The family didn’t have insurance, so they couldn’t have treated her condition earlier. 

Laura Guerra-Cardus witnessed their struggle first-hand as a med student in Texas. The experience pushed her to fight against the reasons why many Americans lack medical coverage and access to health care. 

“I was constantly struck by times when medicine could only provide bandaid solutions for problems with much deeper roots, like poverty and racial injustice,” said Guerra-Cardus.

Health advocates like Guerra Cardus, policy makers and activists from across the country gathered virtually on Tuesday to listen to panel conversations on the multifaceted issues that surround health and racial inequity, and to engage in workshops about social media activism, new technologies for campaign strategizing and lessons from the COVID-19 vaccine.

“COVID-19 has made it impossible to ignore everything that is wrong with this balkanized and still badly broken healthcare system, where people of color are the first to get sick, yet last to get access to care, and in the frontlines when it comes to discrimination,” said Frederick Isasi, executive director of Families USA, which hosts the conference.

Panelists noted how racial injustice, a large factor in health care inequity, encompasses many issues including reproductive rights, disability rights and housing security.

“You can see [it during the] pandemic, in which people with disabilities are seen as expendable and disposable, and that has everything to do with racism, eugenics and who is deemed worthy of survival and who is not,” said Ola Ojewumi, founder and director of Project ASCEND.

The problem of systemic racism becomes even more complicated with housing. The history behind the housing market and current practices of gentrification have been rooted in race-based discrimination, according to Sidney Betancourt, a housing advocacy organizer for the National Low Income Housing Coalition.

“We know there’s been studies shown that depending on your zip code, that will be a determinant of your health outcomes later on in life,” Betancourt said.

The activists who should be leading the solutions to these problems, explained reproductive rights organizer Monica Simpson, are those who are people of color, who are disabled or who are themselves impacted because these populations have lived experience that can inform their work.

“People are understanding that we do not live single issue lives,” said Simpson, executive director at SisterSong. “Audre Lorde told us that. And now we’re seeing what that looks like in practice.”

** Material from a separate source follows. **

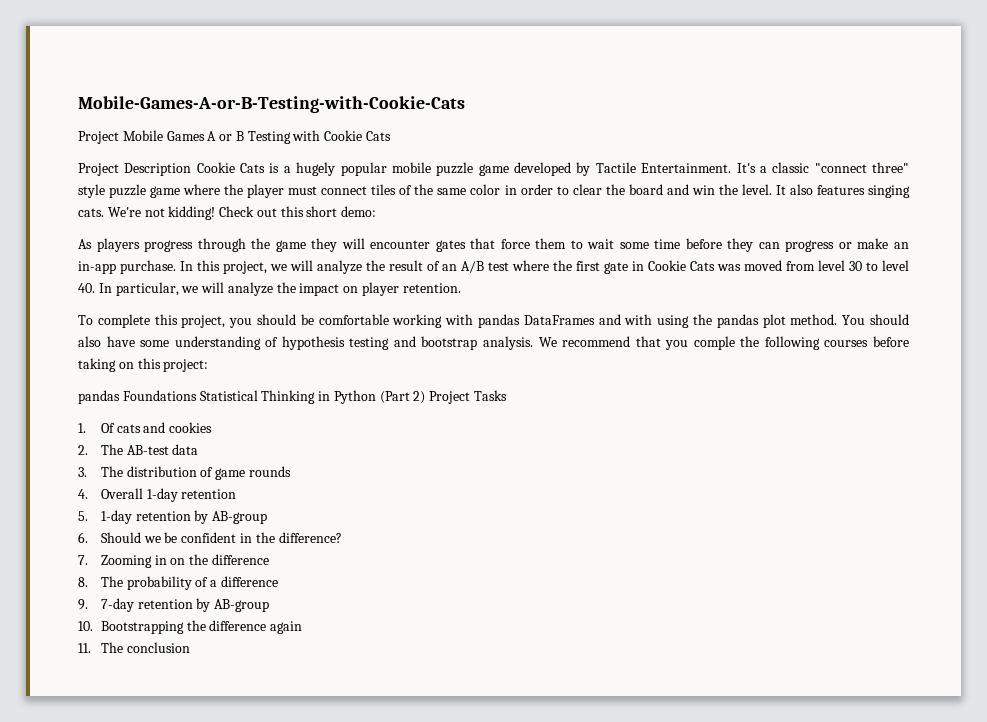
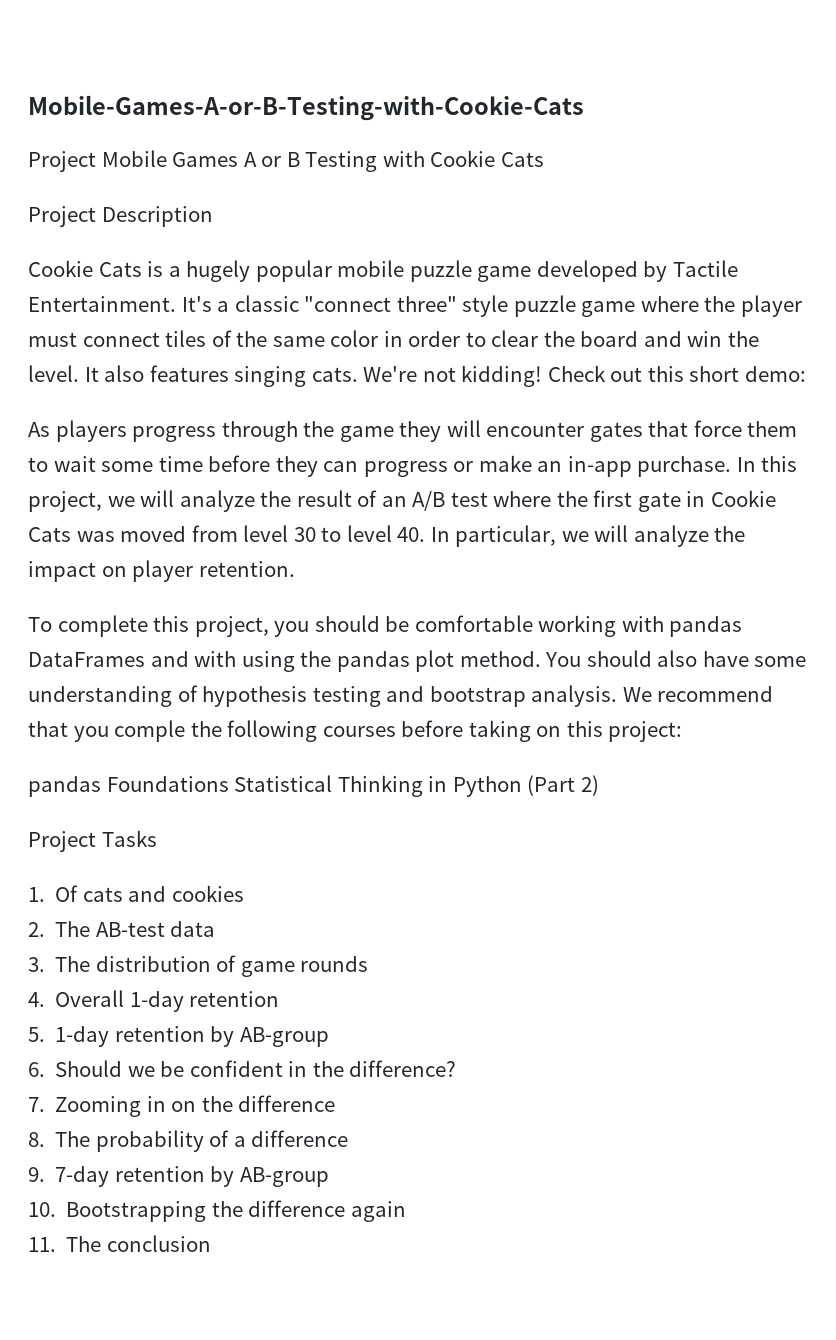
(192, 169) none -> (213, 216) //
(426, 397) none -> (599, 785) //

As an example of how intersectionality can be applied to advocacy, Ojewumi pointed to the rallying of disability activists through social media. 

By connecting large groups online voicing similar concerns over the ableism of Center for Disease Control and Prevention policies, disability rights activists were able to sit down with the CDC director and discuss potential harms towards their high risk community.

With a growing need for affordable medical care and lowered prescription drug pricing, the benefits of Biden’s proposed Build Back Better bill were emphasized by several speakers including the president himself, in a pre-recorded keynote address.

“I’m sure what ultimately comes out of this Congress will not fulfill our hopes nor our needs, but we must secure all of the progress we can achieve when we can achieve it,” said Rep. Lloyd Doggett (D-Texas).

During Tuesday’s closing remarks, Laura Guerra-Cardus received the award of Health Justice Advocate of the Year for her work as deputy director of the Children’s Defense Fund in Texas. She spoke on the health coverage gap and urged health advocates and activists at the conference to continue their fight to close it.

“What I know is that the pendulum doesn’t just swing back our way,” Guerra-Cardus said. “It’s not something we ride on passively when we are down. We don’t just sit, we organize. We build power and we pull the pendulum back towards justice.”